Visual Computing Talks

    Tuesday 25. April 2017, 13:00

    Title: Where Virtual Meets Real: Perceptually-Driven Inputs for New Output Devices
    Speaker: Piotr Didyk, Max Planck Institute for Informatics & Saarland University
    Location: ICG Seminar Room
    Abstract: There has been a tremendous increase in quality and number of new
    output devices, such as stereo and automultiscopic screens, portable
    and wearable displays, and 3D printers. Some of them have already
    entered the mass production and gained a lot of users’ attention;
    others will follow this trend promptly. Unfortunately, abilities of
    these emerging technologies outperform capabilities of methods and
    tools for creating content. Also, the current level of understanding
    of how these new technologies influence user experience is
    insufficient to fully exploit their advantages. In this talk, I will
    demonstrate that careful combinations of new hardware, computation,
    and models of human perception can lead to solutions that provide a
    significant increase in perceived quality. More precisely, I will show
    how careful rendering of frames can improve spatial resolution beyond
    physical capabilities of display devices. Next, I will discuss
    techniques for overcoming limitations of current 3D displays. In the
    context of 3D printing, I will present methods for specifying objects
    for multi-material 3D printing.

    Short Bio: Piotr Didyk is an Independent Research Group Leader at the Cluster of
    Excellence on ”Multimodal Computing and Interaction” at the Saarland
    University (Germany), where he is leading a group on Perception,
    Display, and Fabrication. He is also appointed as a Senior Researcher
    at the Max Planck Institute for Informatics. Prior to this, he spent
    two years as a postdoctoral associate at Massachusetts Institute of
    Technology (MIT). In 2012, he obtained his Ph.D. from the Max Planck
    Institute for Informatics and the Saarland University for his work on
    perceptual display. During his studies, he was also a visiting student
    at MIT. His research interests include human perception, new display
    technologies, image and video processing, and computational
    fabrication. He focuses on techniques that account for properties of
    the human sensory system and human interaction to improve perceived
    quality of the final images, videos, and 3D prints. More info:



      Tuesday 04. April 2017, 13:00

      Title: Sparse Label Propagation
      Speaker: Alexander Jung, Assistant Professor, Aalto University
      Location: ICG Seminar Room
      Abstract:In this talk, I present some of our most recent work on applying tools from compressed sensing to (semi-supervised) machine learning with massive network-structured datasets, i.e., big data over networks. We expect the use of compressed sensing ideas game changing as it was for digital signal processing. In particular, I will present a sparse label propagation algorithm which efficiently learns the labels for data points based on the availability of a few labeled training data points. This algorithm is inspired by compressed sensing methods and allows for a simple sufficient condition on the network structure and available label information such that accurate learning is possible.

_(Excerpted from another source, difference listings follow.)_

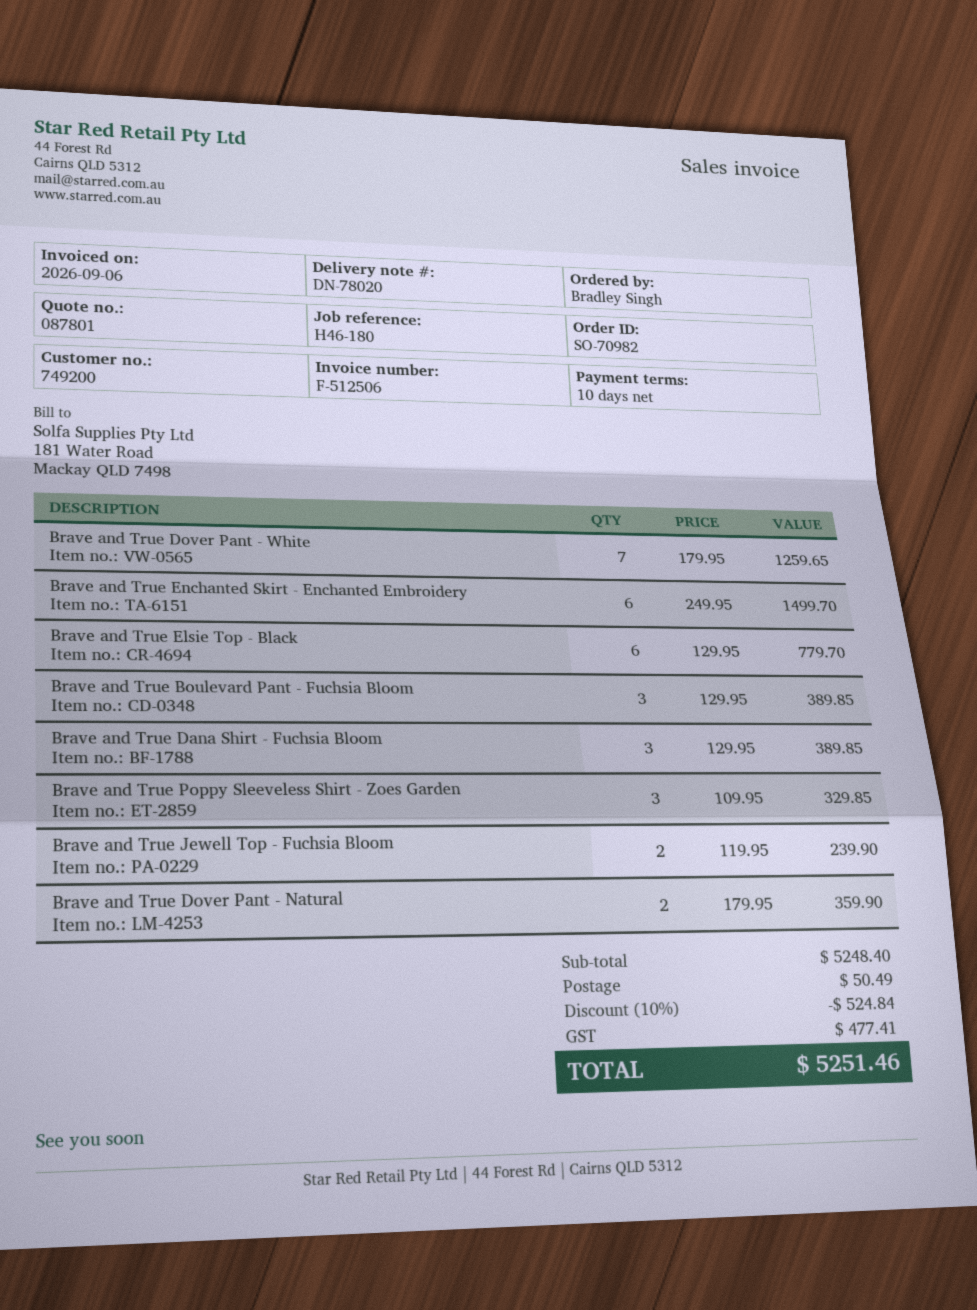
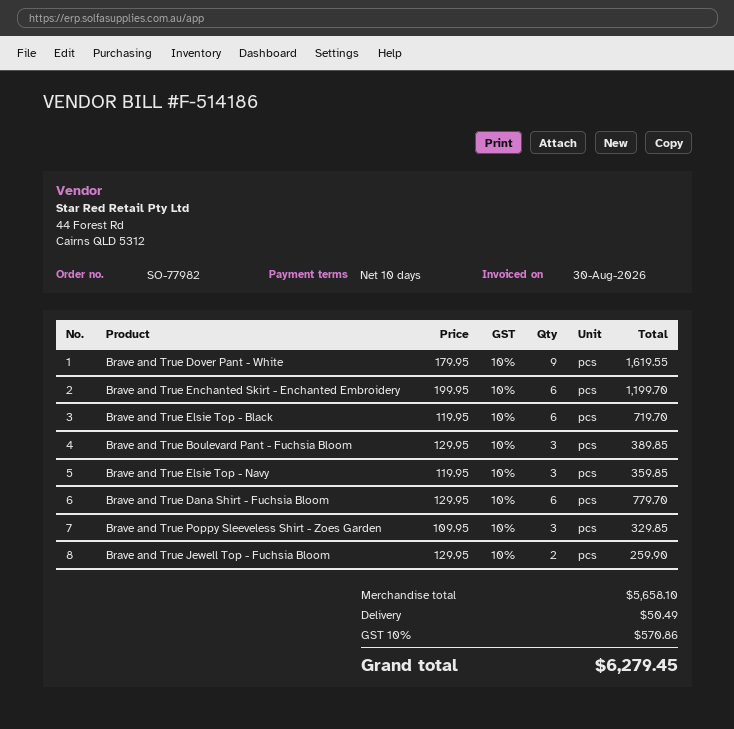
order number: SO-70982 -> SO-77982
invoice number: F-512506 -> F-514186
invoice date: 2026-09-06 -> 2026-08-30
Brave and True Dover Pant - White: 7 x 179.95 = 1259.65 -> 9 x 179.95 = 1619.55
Brave and True Enchanted Skirt - Enchanted Embroidery: 6 x 249.95 = 1499.70 -> 6 x 199.95 = 1199.70
Brave and True Elsie Top - Black: 6 x 129.95 = 779.70 -> 6 x 119.95 = 719.70
Brave and True Dana Shirt - Fuchsia Bloom: 3 x 129.95 = 389.85 -> 6 x 129.95 = 779.70
Brave and True Jewell Top - Fuchsia Bloom: 2 x 119.95 = 239.90 -> 2 x 129.95 = 259.90
Brave and True Dover Pant - Natural: 2 x 179.95 = 359.90 -> none
Brave and True Elsie Top - Navy: none -> 3 x 119.95 = 359.85
subtotal: 5248.40 -> 5658.10
discount: 10% = 524.84 -> none
tax: 477.41 -> 570.86
total: 5251.46 -> 6279.45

        Tuesday 02. February 2016, 13:00

        Title: Solving Dense Image Matching in Real-Time using Discrete-Continuous Optimization
        Speaker: Alexander Shekhovtsov, Christian Reinbacher
        Location: ICG Seminar Room
        Abstract: Dense image matching is a fundamental low-level problem in Computer Vision, which has received tremendous attention from both discrete and continuous optimization communities. The goal of this paper is to combine the advantages of discrete and continuous optimization in a coherent framework. We devise a model based on energy minimization, to be optimized by both discrete and continuous algorithms in a consistent way. In the discrete setting, we propose a novel optimization algorithm that can be massively parallelized. In the continuous setting we tackle the problem of non-convex regularizers by a formulation based on differences of convex functions. The resulting hybrid discrete-continuous algorithm can be efficiently accelerated by modern GPUs and we demonstrate its real-time performance for the applications of dense stereo matching and optical flow.

        Tuesday 19. January 2016, 13:00

        Title: BaCoN: Building a Classifier from only N Samples
        Speaker: Georg Waltner
        Location: ICG Seminar Room
        Abstract: We propose a model able to learn new object classes with a very limited amount of training samples (i.e. 1 to 5), while requiring near zero run-time cost for learning new object classes. After extracting Convolutional Neural Network (CNN) features, we discriminatively learn embeddings to separate the classes in feature space. The proposed method is especially useful for applications such as dish or logo recognition, where users typically add object classes comprising a wide variety of representations. Another benefit of our method is the low demand for computing power and memory, making it applicable for object classification on embedded devices. We demonstrate on the Food-101 dataset that even one single training example is sufficient to recognize new object classes and considerably improve results over the probabilistic Nearest Class Means (NCM) formulation.